IT Thoughts

5 ways to receive great customer service

We have all had them – terrible tech support calls where the customer service rep, tech specialist, or some other titled person helps with a technical issue we may be having with a computer, phone, or some other technical service.  It can be one of the most painful and upsetting experiences we can have over the phone.  We are already upset or frustrated when we call as most of us aren’t normally in a good mood when we are having issues that are causing pain for us.  If we are an admin, we may have a system down and end users screaming at us.  The best case scenario may be that we are simply an individual user and having issues with a cell phone or some other service.  We may not have other people or users causing us grief over the issue, but it can sometimes be felt as almost equally frustrating.

There are a few things you can do to at least set yourself up for the best possibility of having a good service call experience.

Be Prepared

Believe it or not, most of us are guilty of calling a service department and not having all the information we need handy.  If you are calling about a device, ALWAYS have your serial numbers, model number, make, date of purchase, location of purchase, firmware versions, software versions, etc, ready to give to the customer service rep.  After all, we all know these are a few of things among many they may need to ask for.  Not having these pieces of information can be painful for the support rep as well as for you when you are scrambling to come up with these pieces of information in a split second on the phone.  By having these things ready, the CSR will be happy and in return you are definitely going to have a better experience.

Be Courteous

Some may feel that it is a given to be courteous.  However, it goes without saying that we may be worked up or frustrated without even realizing it especially since we are having problems.  That in itself puts most of us in a bad mood.  Make a conscience effort to at least realize that the CSR is trying to be on your side of the matter.  They technically are there to help and I have to say that personally in the many hundreds of CSRs that I have talked to, most have been professional and very helpful.

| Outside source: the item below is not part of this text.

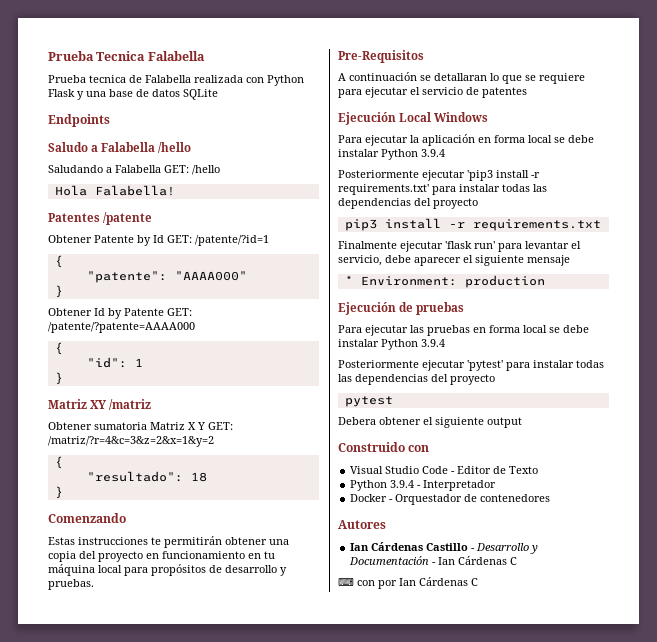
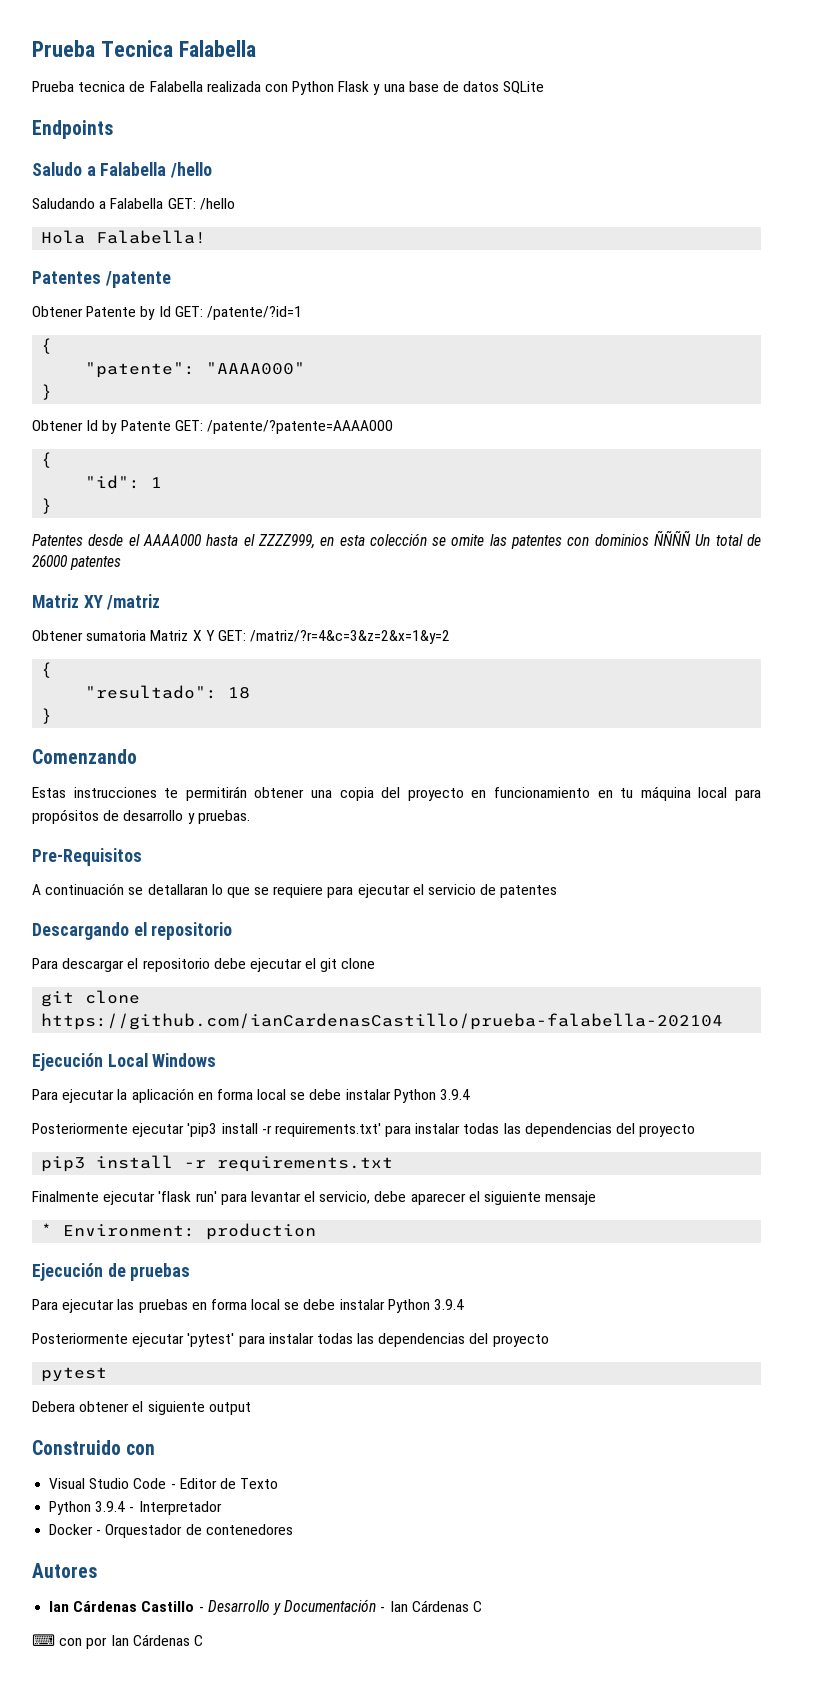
(63, 378) none -> [32,530,761,549] [32,555,122,570] // Patentes desde el AAAA000 hasta el ZZZZ999, en esta colección se omite las patentes con dominios ÑÑÑÑ Un total de 26000 patentes
(527, 92) none -> [32,922,233,940] [32,958,376,972] [41,990,141,1007] [41,1013,724,1030] // Descargando el repositorio // Para descargar el repositorio debe ejecutar el git clone // git clone https://github.com/ianCardenasCastillo/prueba-falabella-202104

If you are extra courteous it goes without saying the CSR is going to be more prone to being courteous and helpful in return.  If you are not so courteous, then ones may set themselves up for a not so great customer service experience.

Make your CSR accountable

Doing everything you can in a nice way to make the CSR accountable, getting as much information on who they are, CSR numbers, supervisors, etc, will definitely make them realize they are dealing with someone who is experienced in dealing with CSRs and who knows how to get things done.  This will establish with them that they are accountable and the person they are helping knows who they are and how to get back in touch with them.

Establish a relationship

If you are dealing with a certain CSR company or vendor more than once which most likely will happen with admins or others who are dealing with issues on a daily basis, establish a relationship with someone who is VERY helpful.  There is nothing wrong with trying to communicate with the same helpful CSR if their policies allow that.  I can’t tell you how many times I have retained email addresses and direct phone numbers of CSRs instead of going through the main funnel of customer service with companies.  If you find someone who is helpful and doesn’t mind you communicating directly with them, then by all means utilize that relationship.

Utilize Customer Feedback forms

Most of use opt not to take surveys especially if we are simply concerned with getting our issue resolved.  But consider that most companies do take these very seriously.  If you have a terrible experience, let the company know either by one of the surveys or by contacting the company directly.  If there is a serious problem with a company’s customer service experience, they will never know if they have not been notified.